Would you repeat the entries below word for word and omit the pictures?

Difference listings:
· · · ·

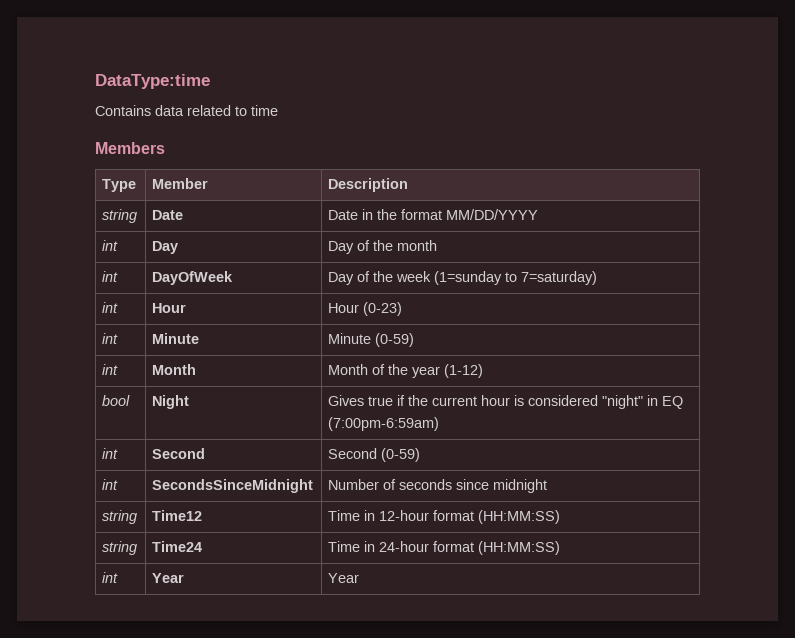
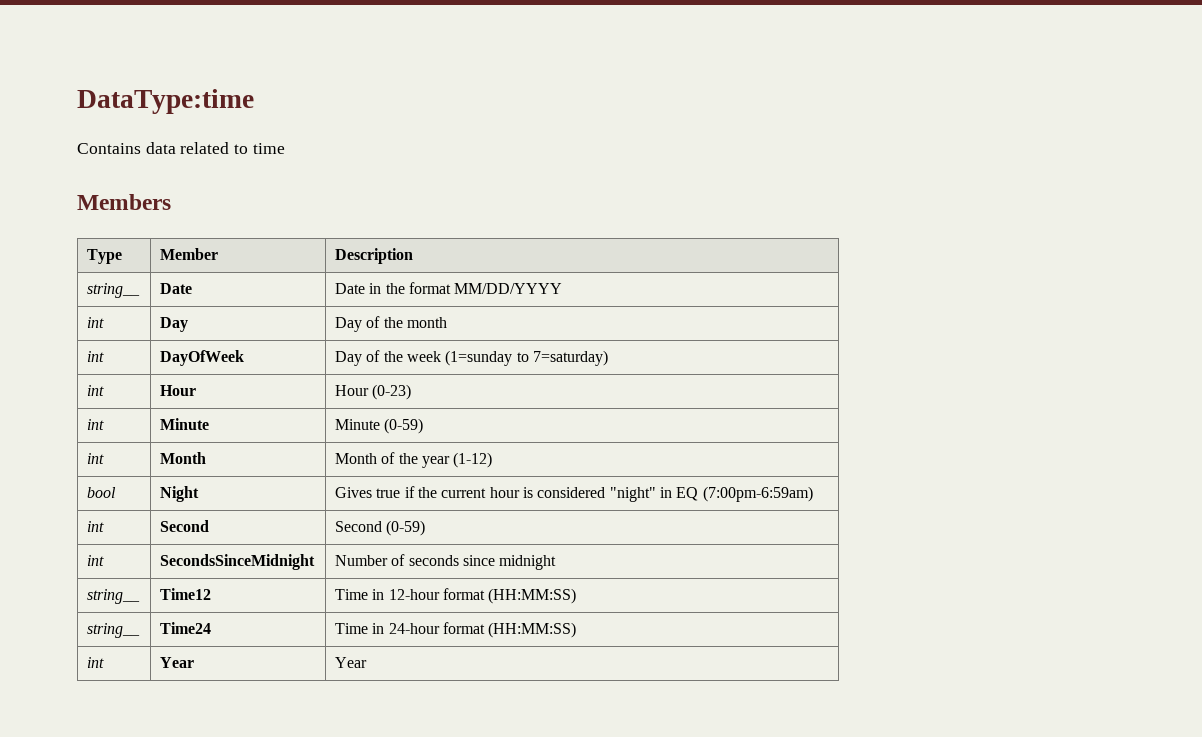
- string | Date | Date in the format MM/DD/YYYY
+ string__ | Date | Date in the format MM/DD/YYYY
- string | Time12 | Time in 12-hour format (HH:MM:SS)
+ string__ | Time12 | Time in 12-hour format (HH:MM:SS)
- string | Time24 | Time in 24-hour format (HH:MM:SS)
+ string__ | Time24 | Time in 24-hour format (HH:MM:SS)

· · · ·

**Response to the exercise**
- string | Date | Date in the format MM/DD/YYYY
+ string__ | Date | Date in the format MM/DD/YYYY
- string | Time12 | Time in 12-hour format (HH:MM:SS)
+ string__ | Time12 | Time in 12-hour format (HH:MM:SS)
- string | Time24 | Time in 24-hour format (HH:MM:SS)
+ string__ | Time24 | Time in 24-hour format (HH:MM:SS)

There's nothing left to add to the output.